DIRECTIONS = Every line from the one containing "(95, 961) none -> [123,689,195,707] // 点击展开" to the one containing "(583, 1159) none" in the records below, both included, must be set down exactly, and no other line.

PROVIDED MATERIAL =
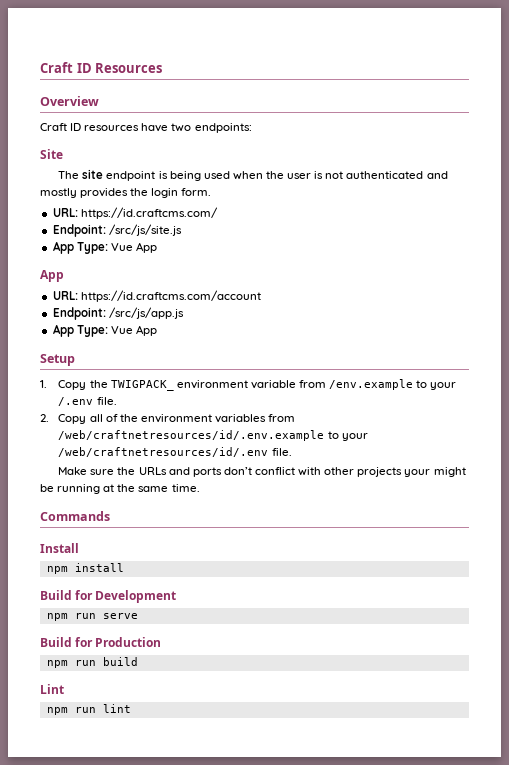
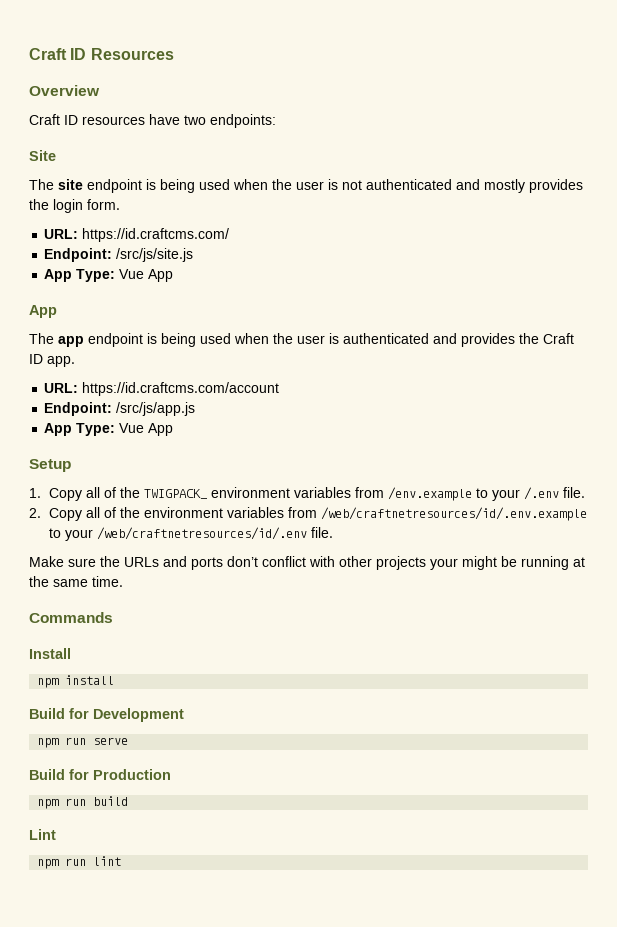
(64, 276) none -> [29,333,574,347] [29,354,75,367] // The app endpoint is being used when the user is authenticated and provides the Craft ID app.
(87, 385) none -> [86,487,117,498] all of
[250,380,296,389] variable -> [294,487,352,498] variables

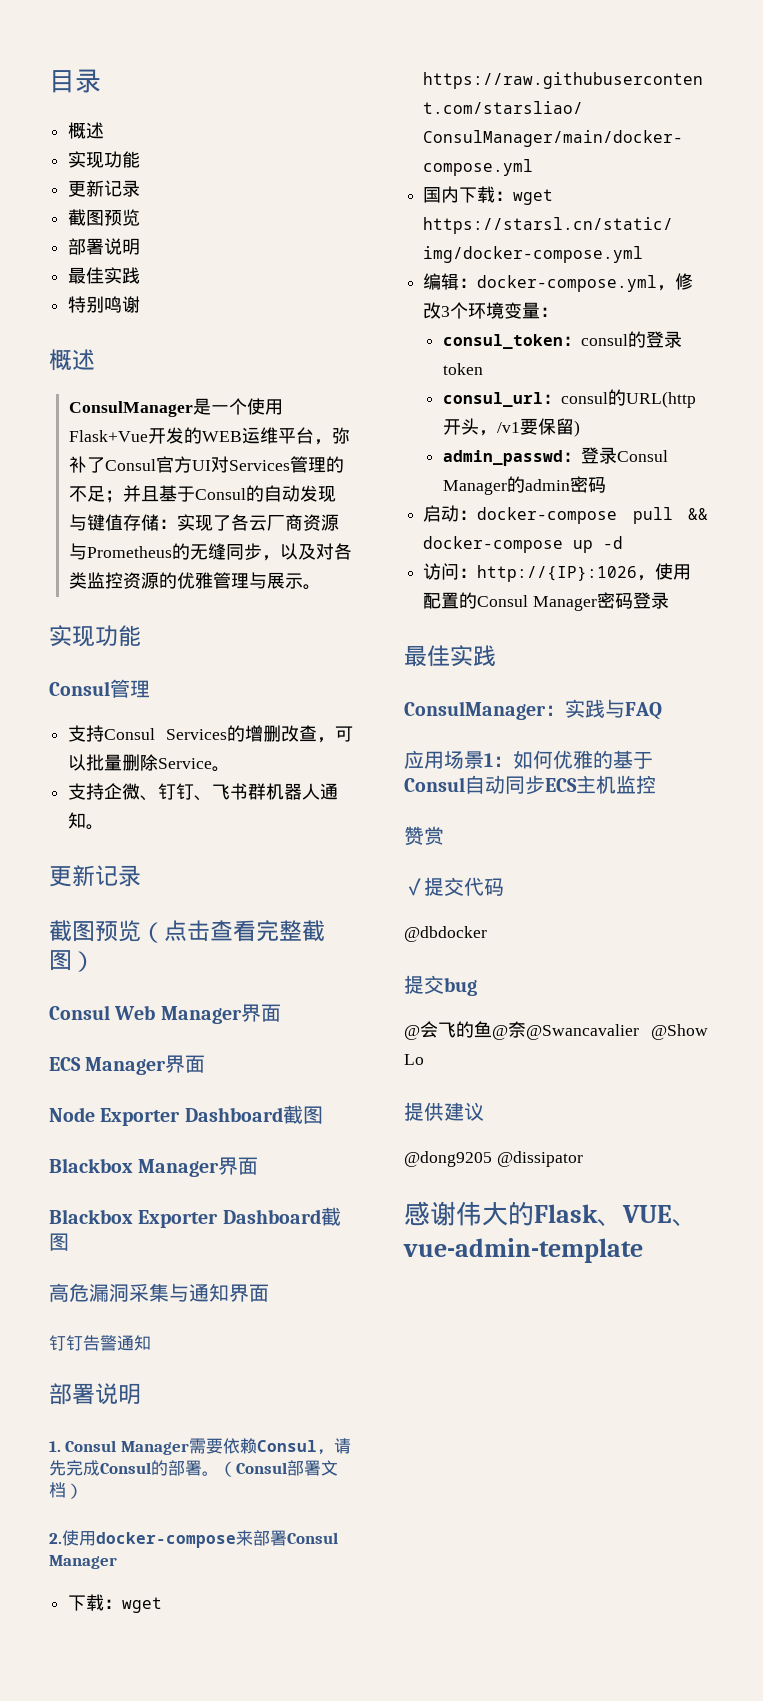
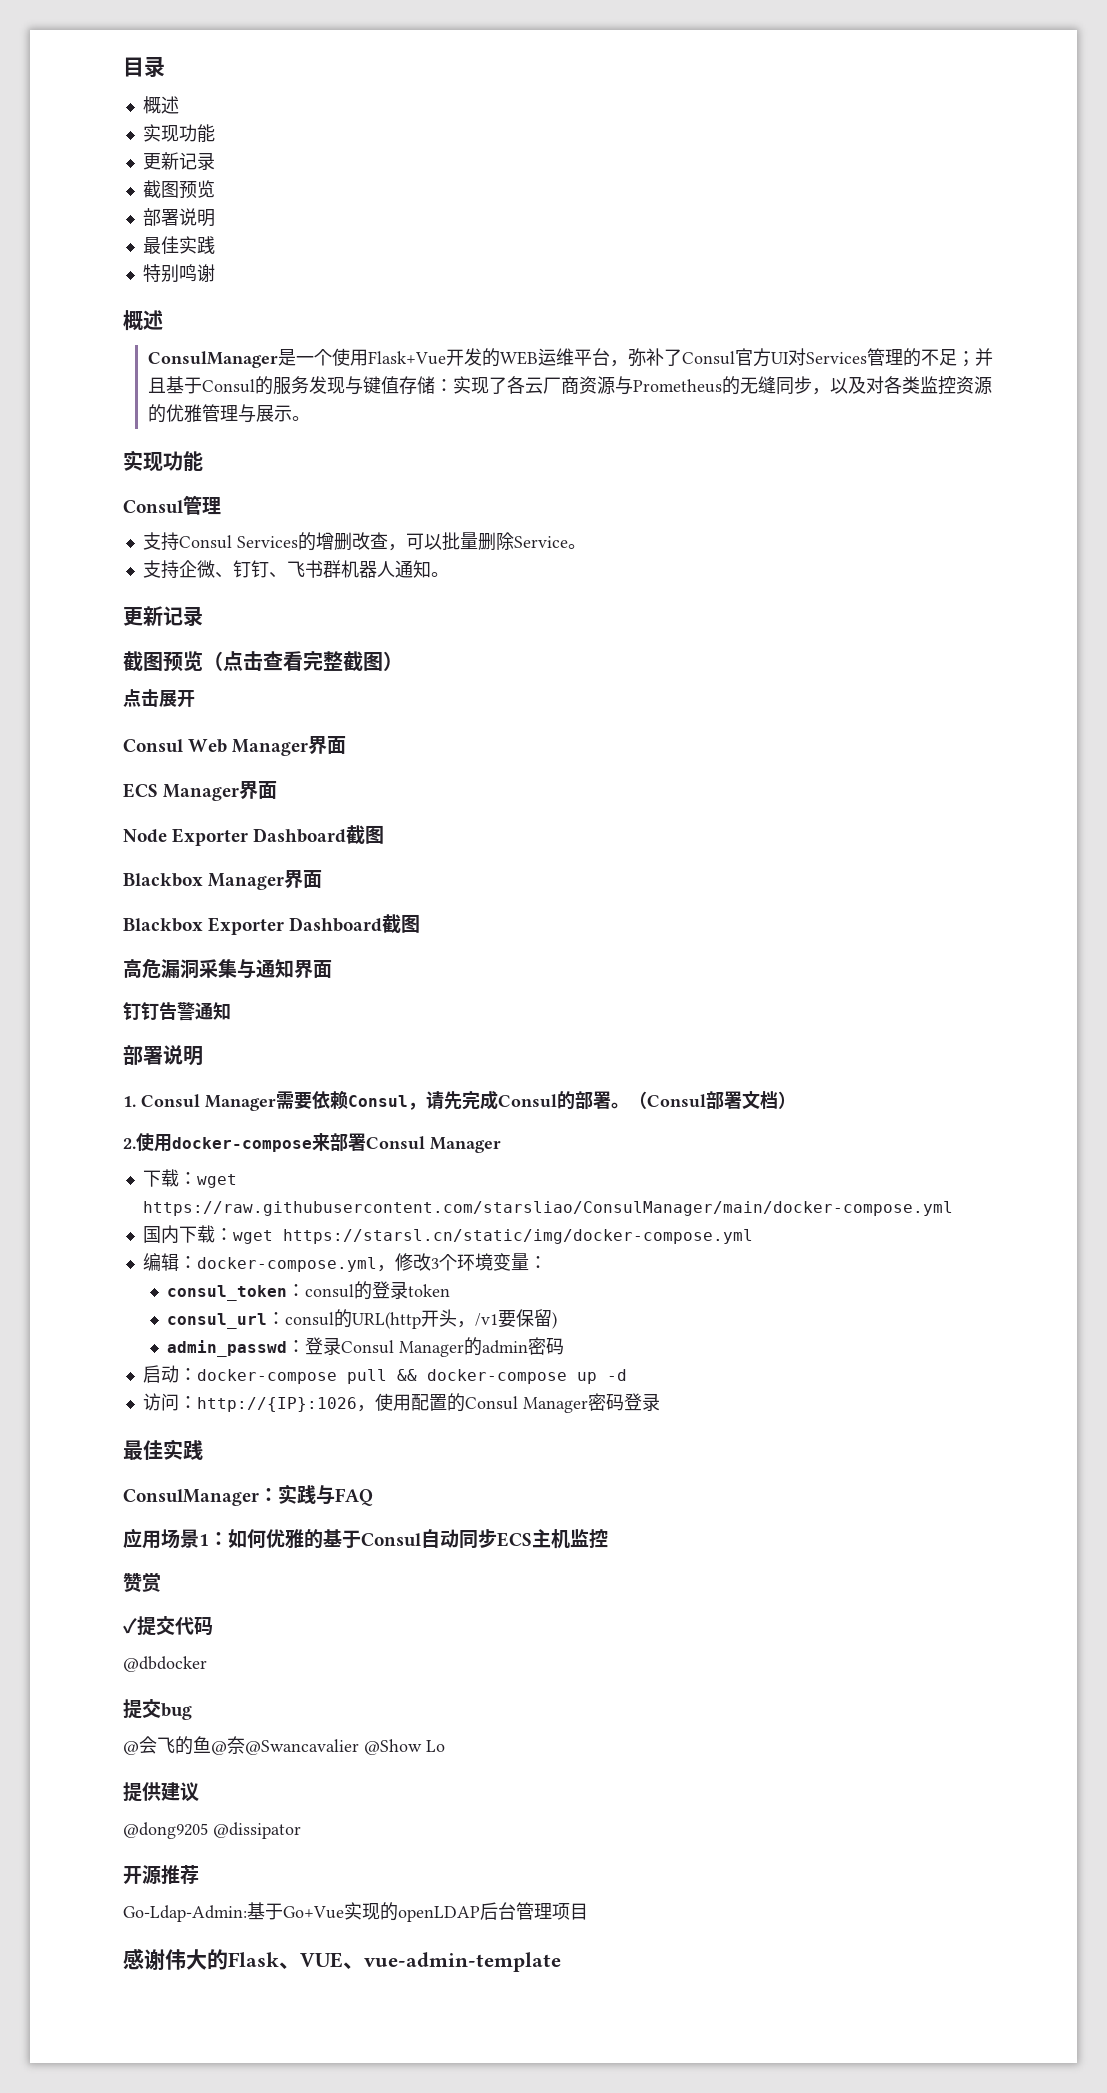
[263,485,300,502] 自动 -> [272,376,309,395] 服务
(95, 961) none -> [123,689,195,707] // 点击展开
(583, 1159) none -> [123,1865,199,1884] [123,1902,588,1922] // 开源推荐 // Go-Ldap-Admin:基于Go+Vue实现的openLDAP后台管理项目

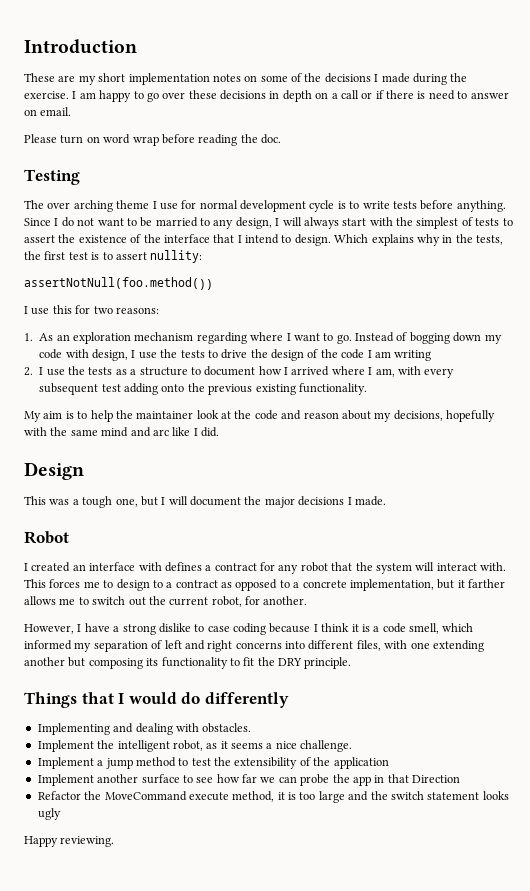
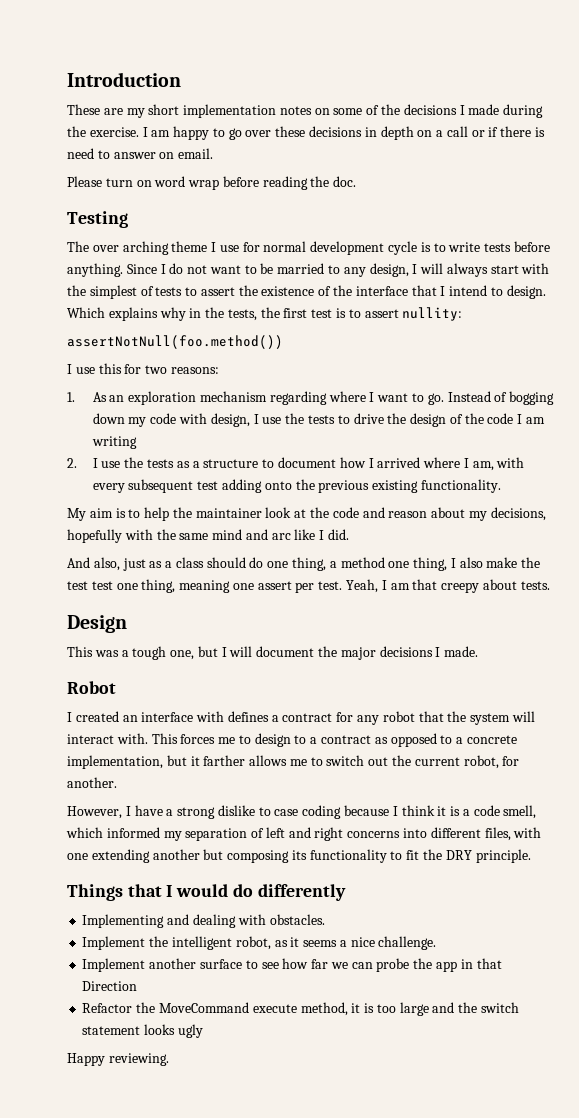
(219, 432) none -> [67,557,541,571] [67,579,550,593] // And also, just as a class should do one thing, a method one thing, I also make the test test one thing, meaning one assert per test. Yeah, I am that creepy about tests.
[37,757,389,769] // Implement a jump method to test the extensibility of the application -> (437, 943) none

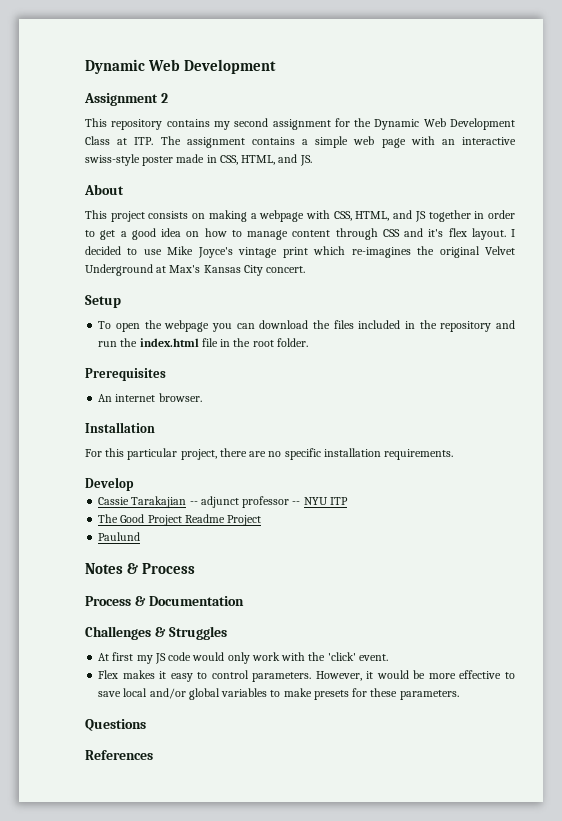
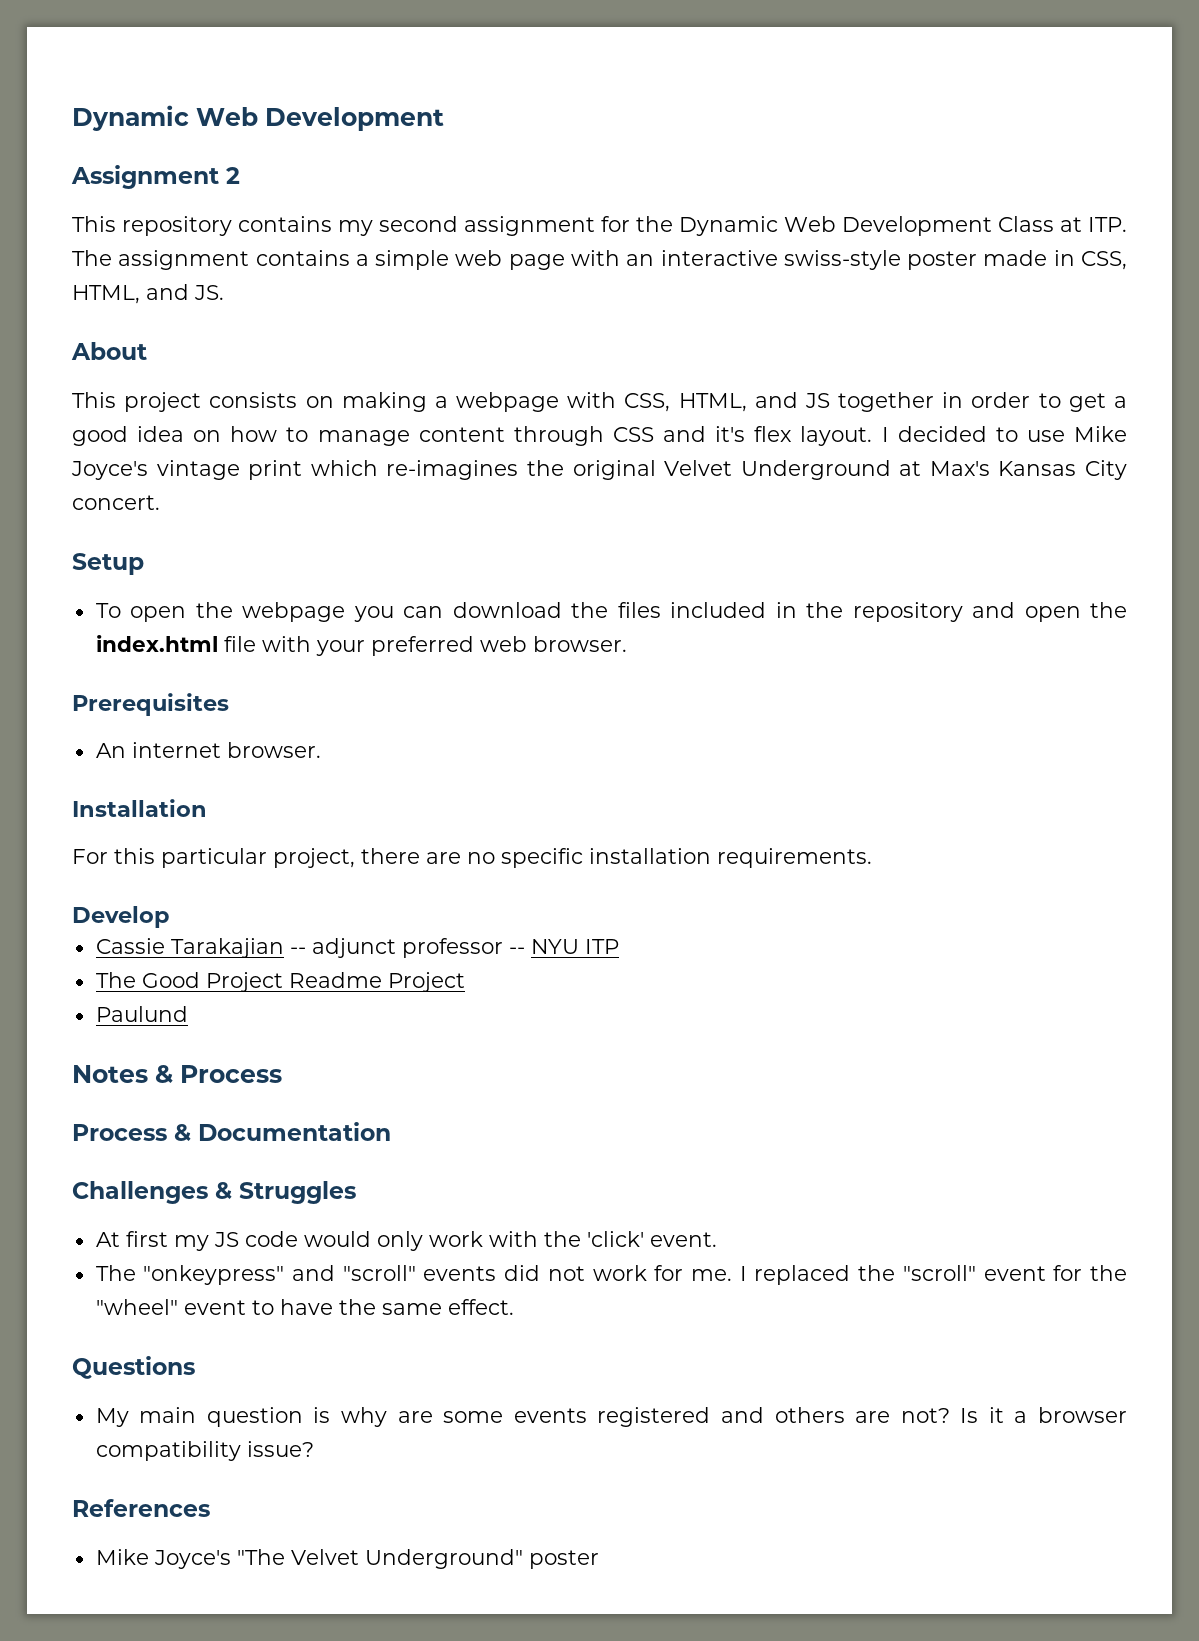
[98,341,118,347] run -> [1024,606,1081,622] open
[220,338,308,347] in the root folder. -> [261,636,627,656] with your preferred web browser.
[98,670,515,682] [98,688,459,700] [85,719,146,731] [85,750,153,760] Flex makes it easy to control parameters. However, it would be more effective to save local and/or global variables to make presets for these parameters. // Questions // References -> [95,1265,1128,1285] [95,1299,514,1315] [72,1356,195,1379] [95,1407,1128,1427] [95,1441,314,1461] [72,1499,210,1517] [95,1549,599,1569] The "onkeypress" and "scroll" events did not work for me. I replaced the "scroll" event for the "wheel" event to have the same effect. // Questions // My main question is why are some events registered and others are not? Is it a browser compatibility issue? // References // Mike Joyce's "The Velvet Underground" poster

EXPECTED OUTPUT =
(95, 961) none -> [123,689,195,707] // 点击展开
(583, 1159) none -> [123,1865,199,1884] [123,1902,588,1922] // 开源推荐 // Go-Ldap-Admin:基于Go+Vue实现的openLDAP后台管理项目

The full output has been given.